▶ TASK TO CARRY OUT: From the listing below, set down exactly the lines between the one holding "- Changes between renderers." and the one holding "the renderers chosen", inclusive. No other line is wanted.

▶ LISTED ENTRIES:
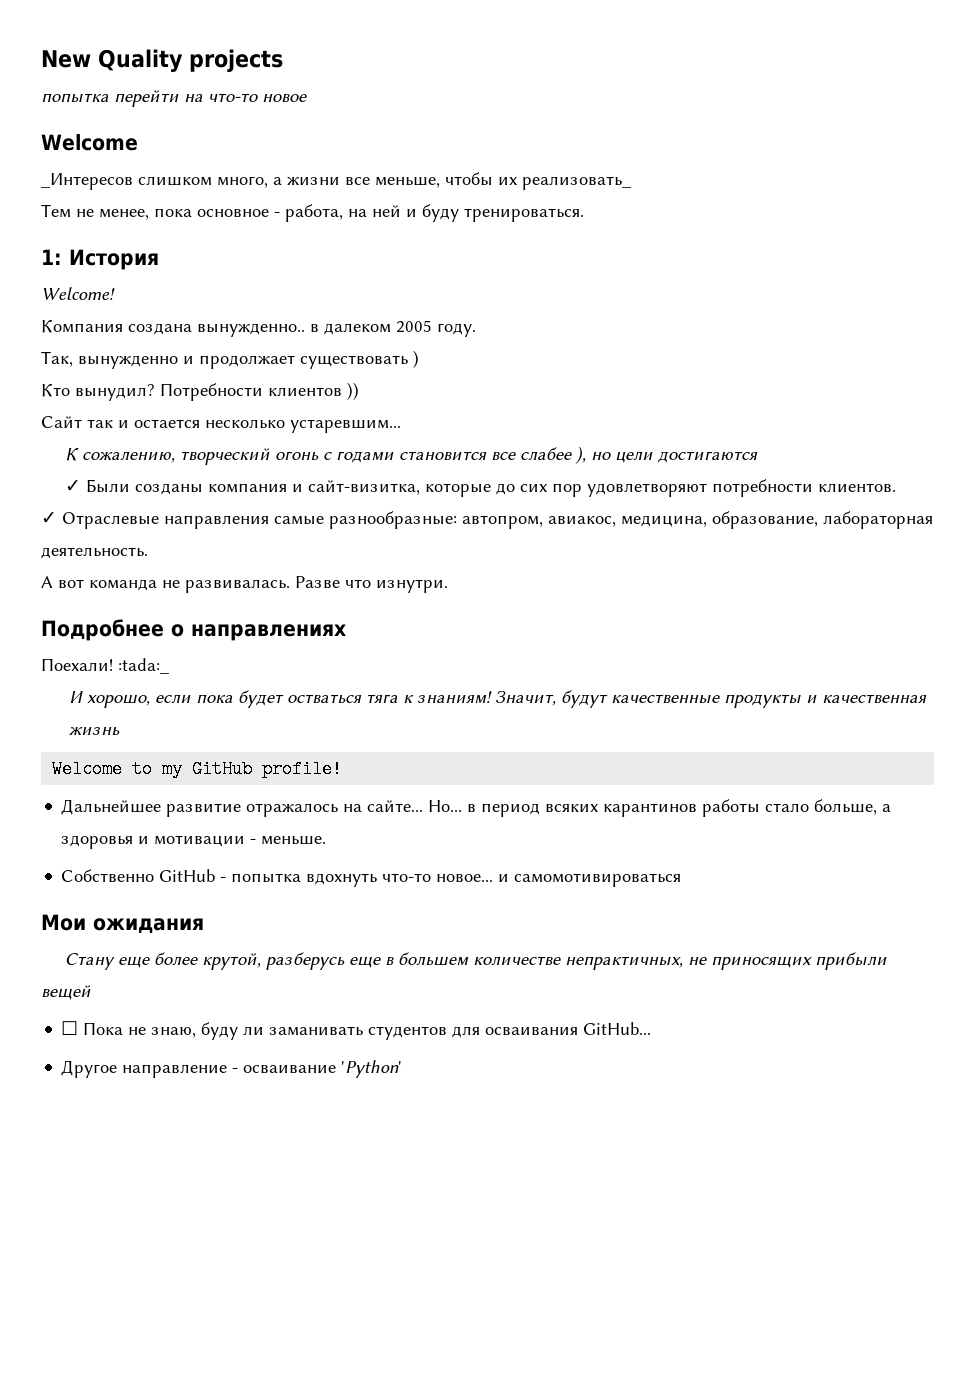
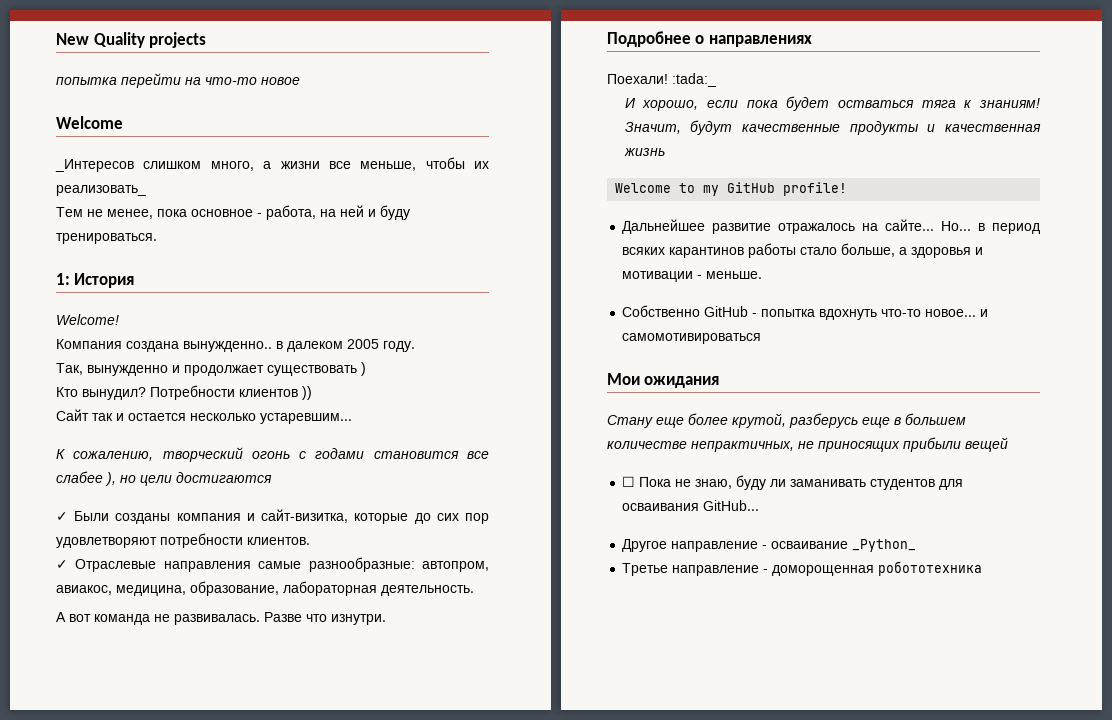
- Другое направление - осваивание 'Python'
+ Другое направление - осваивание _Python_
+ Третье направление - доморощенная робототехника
...
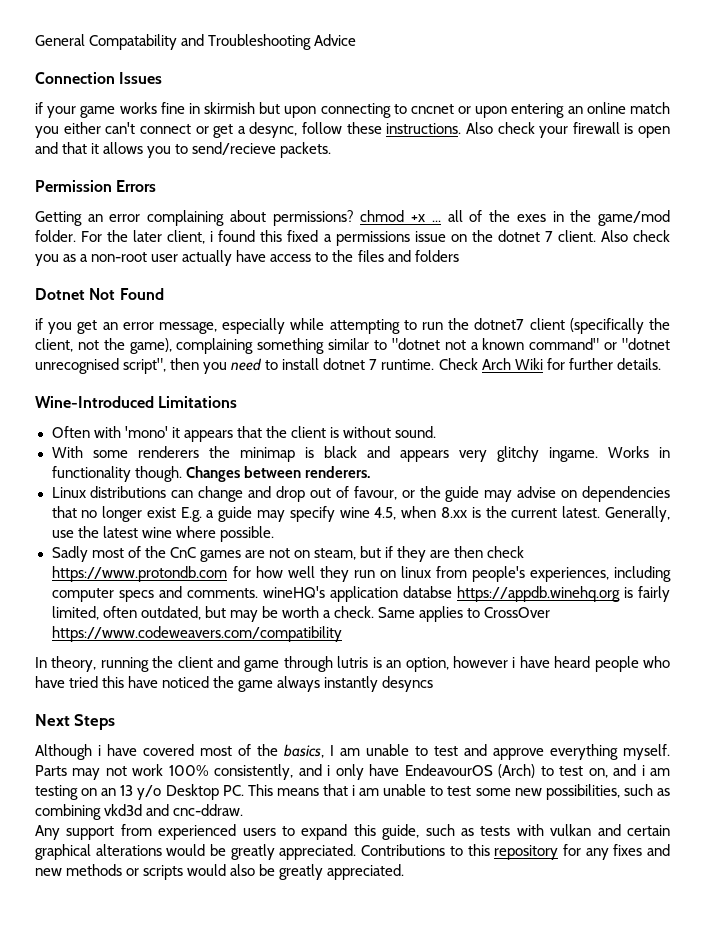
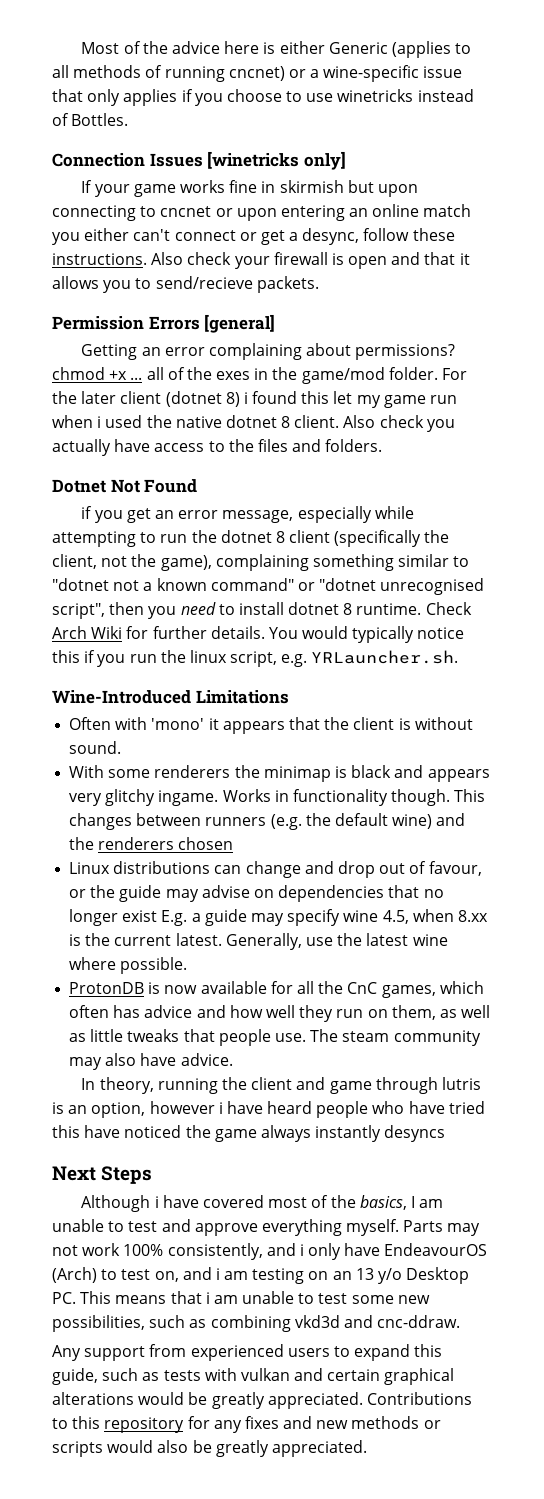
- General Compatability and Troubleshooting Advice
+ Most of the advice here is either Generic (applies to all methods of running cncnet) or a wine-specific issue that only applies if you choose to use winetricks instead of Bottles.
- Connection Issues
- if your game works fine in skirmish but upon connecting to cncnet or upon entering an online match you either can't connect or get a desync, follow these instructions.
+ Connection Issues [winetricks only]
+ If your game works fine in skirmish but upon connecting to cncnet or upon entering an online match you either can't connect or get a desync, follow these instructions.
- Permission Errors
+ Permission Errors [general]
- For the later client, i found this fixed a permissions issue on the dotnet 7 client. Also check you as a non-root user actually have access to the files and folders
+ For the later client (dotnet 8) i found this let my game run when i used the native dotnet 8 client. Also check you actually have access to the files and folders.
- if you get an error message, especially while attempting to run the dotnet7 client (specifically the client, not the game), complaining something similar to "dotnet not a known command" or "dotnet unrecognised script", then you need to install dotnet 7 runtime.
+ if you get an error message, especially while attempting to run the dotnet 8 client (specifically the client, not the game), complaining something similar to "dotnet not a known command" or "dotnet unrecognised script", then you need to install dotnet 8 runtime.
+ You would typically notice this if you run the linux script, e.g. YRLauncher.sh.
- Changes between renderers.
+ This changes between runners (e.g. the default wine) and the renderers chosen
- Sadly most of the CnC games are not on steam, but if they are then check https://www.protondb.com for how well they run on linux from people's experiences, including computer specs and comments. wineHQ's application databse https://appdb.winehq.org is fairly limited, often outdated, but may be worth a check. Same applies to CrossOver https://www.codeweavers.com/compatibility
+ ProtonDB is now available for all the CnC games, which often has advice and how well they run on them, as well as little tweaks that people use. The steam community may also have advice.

▶ REPLY:
- Changes between renderers.
+ This changes between runners (e.g. the default wine) and the renderers chosen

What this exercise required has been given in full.